■ EXERCISE DESCRIPTION ■
In your copy of the data, omit the pictures and keep all else exactly as given.

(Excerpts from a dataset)
---
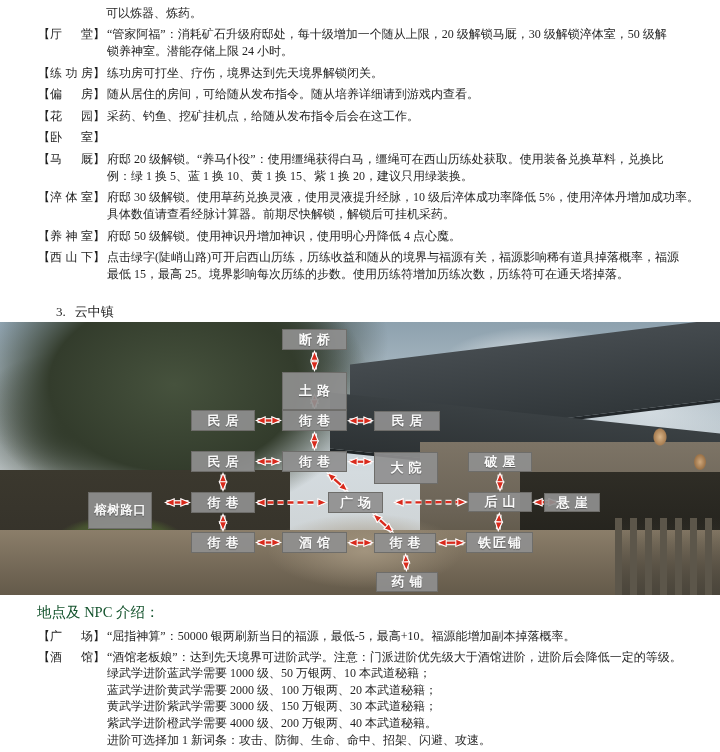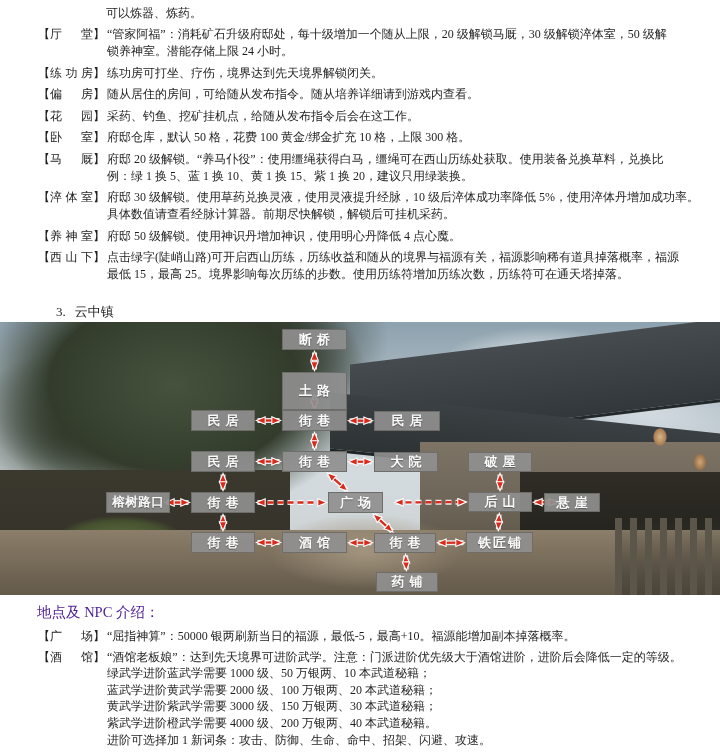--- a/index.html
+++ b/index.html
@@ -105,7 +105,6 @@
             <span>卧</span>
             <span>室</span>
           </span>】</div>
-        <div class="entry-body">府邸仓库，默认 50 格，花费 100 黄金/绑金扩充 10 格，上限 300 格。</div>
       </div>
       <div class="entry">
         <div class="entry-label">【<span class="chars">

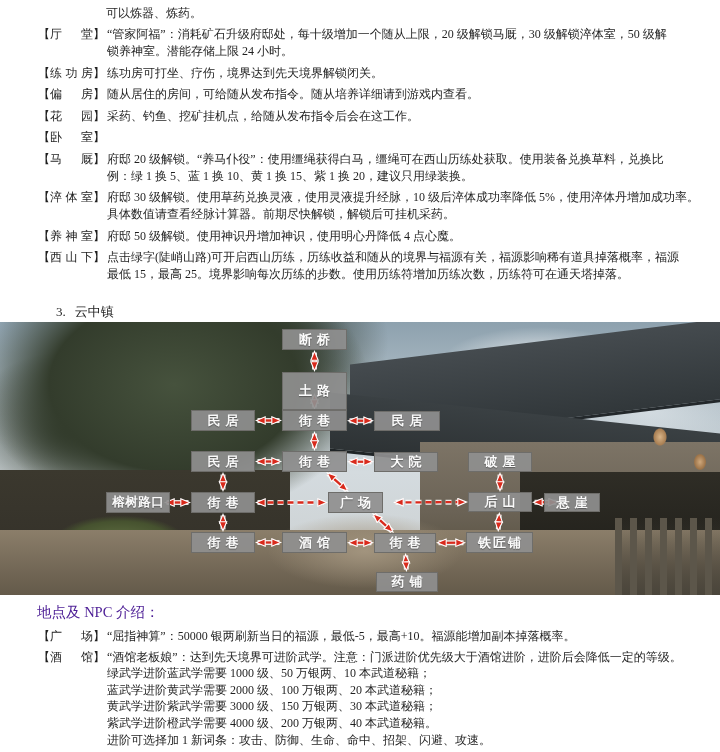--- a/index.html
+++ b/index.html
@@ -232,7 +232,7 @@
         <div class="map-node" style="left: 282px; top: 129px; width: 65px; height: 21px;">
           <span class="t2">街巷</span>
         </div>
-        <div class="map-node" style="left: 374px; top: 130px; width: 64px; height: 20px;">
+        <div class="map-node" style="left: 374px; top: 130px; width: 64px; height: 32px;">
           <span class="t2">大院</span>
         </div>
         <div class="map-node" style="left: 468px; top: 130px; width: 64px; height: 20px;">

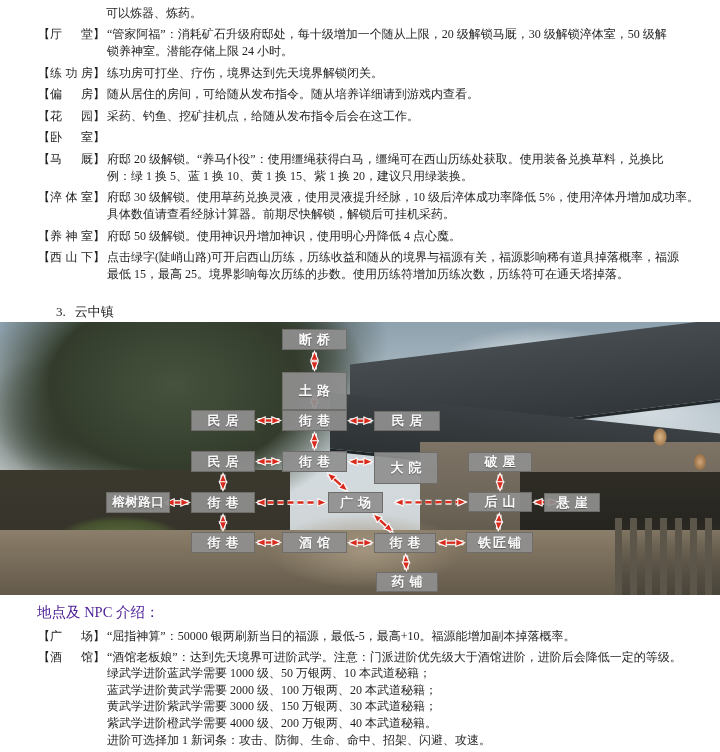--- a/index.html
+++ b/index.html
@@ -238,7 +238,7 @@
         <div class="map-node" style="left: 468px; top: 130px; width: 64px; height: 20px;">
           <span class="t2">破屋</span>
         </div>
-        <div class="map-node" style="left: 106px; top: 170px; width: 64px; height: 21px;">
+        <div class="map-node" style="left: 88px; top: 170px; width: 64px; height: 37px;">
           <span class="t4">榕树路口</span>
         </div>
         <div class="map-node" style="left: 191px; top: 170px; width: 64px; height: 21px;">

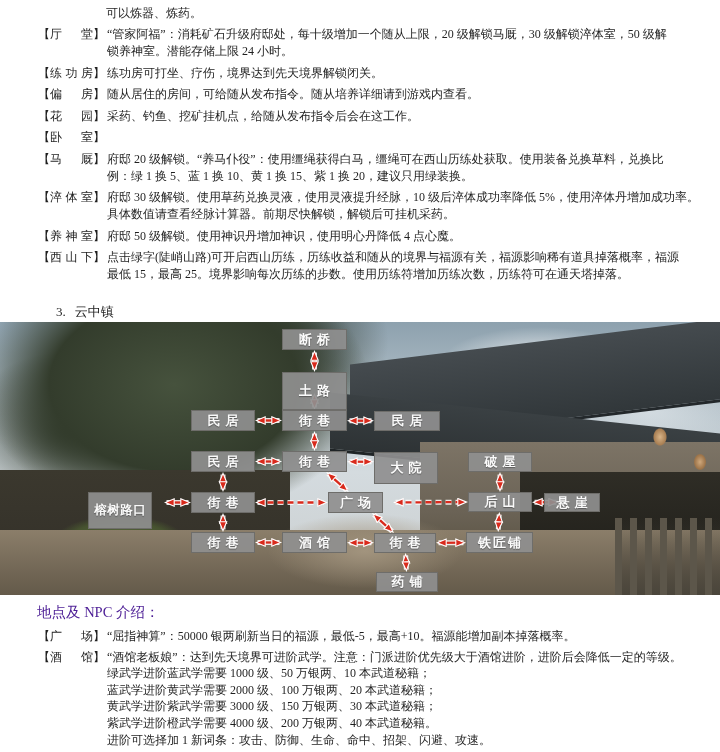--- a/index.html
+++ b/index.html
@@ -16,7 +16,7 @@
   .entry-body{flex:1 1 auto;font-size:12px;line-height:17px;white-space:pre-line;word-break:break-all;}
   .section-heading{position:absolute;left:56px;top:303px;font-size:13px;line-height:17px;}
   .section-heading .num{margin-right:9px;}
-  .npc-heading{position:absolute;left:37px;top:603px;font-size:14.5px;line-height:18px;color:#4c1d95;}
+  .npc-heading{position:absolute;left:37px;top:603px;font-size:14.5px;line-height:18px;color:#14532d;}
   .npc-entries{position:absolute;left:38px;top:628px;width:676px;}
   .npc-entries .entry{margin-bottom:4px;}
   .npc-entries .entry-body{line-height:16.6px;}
---
■ RESPONSE TO THE TASK ■
--- a/index.html
+++ b/index.html
@@ -105,7 +105,6 @@
             <span>卧</span>
             <span>室</span>
           </span>】</div>
-        <div class="entry-body">府邸仓库，默认 50 格，花费 100 黄金/绑金扩充 10 格，上限 300 格。</div>
       </div>
       <div class="entry">
         <div class="entry-label">【<span class="chars">

--- a/index.html
+++ b/index.html
@@ -232,7 +232,7 @@
         <div class="map-node" style="left: 282px; top: 129px; width: 65px; height: 21px;">
           <span class="t2">街巷</span>
         </div>
-        <div class="map-node" style="left: 374px; top: 130px; width: 64px; height: 20px;">
+        <div class="map-node" style="left: 374px; top: 130px; width: 64px; height: 32px;">
           <span class="t2">大院</span>
         </div>
         <div class="map-node" style="left: 468px; top: 130px; width: 64px; height: 20px;">

--- a/index.html
+++ b/index.html
@@ -238,7 +238,7 @@
         <div class="map-node" style="left: 468px; top: 130px; width: 64px; height: 20px;">
           <span class="t2">破屋</span>
         </div>
-        <div class="map-node" style="left: 106px; top: 170px; width: 64px; height: 21px;">
+        <div class="map-node" style="left: 88px; top: 170px; width: 64px; height: 37px;">
           <span class="t4">榕树路口</span>
         </div>
         <div class="map-node" style="left: 191px; top: 170px; width: 64px; height: 21px;">

--- a/index.html
+++ b/index.html
@@ -16,7 +16,7 @@
   .entry-body{flex:1 1 auto;font-size:12px;line-height:17px;white-space:pre-line;word-break:break-all;}
   .section-heading{position:absolute;left:56px;top:303px;font-size:13px;line-height:17px;}
   .section-heading .num{margin-right:9px;}
-  .npc-heading{position:absolute;left:37px;top:603px;font-size:14.5px;line-height:18px;color:#4c1d95;}
+  .npc-heading{position:absolute;left:37px;top:603px;font-size:14.5px;line-height:18px;color:#14532d;}
   .npc-entries{position:absolute;left:38px;top:628px;width:676px;}
   .npc-entries .entry{margin-bottom:4px;}
   .npc-entries .entry-body{line-height:16.6px;}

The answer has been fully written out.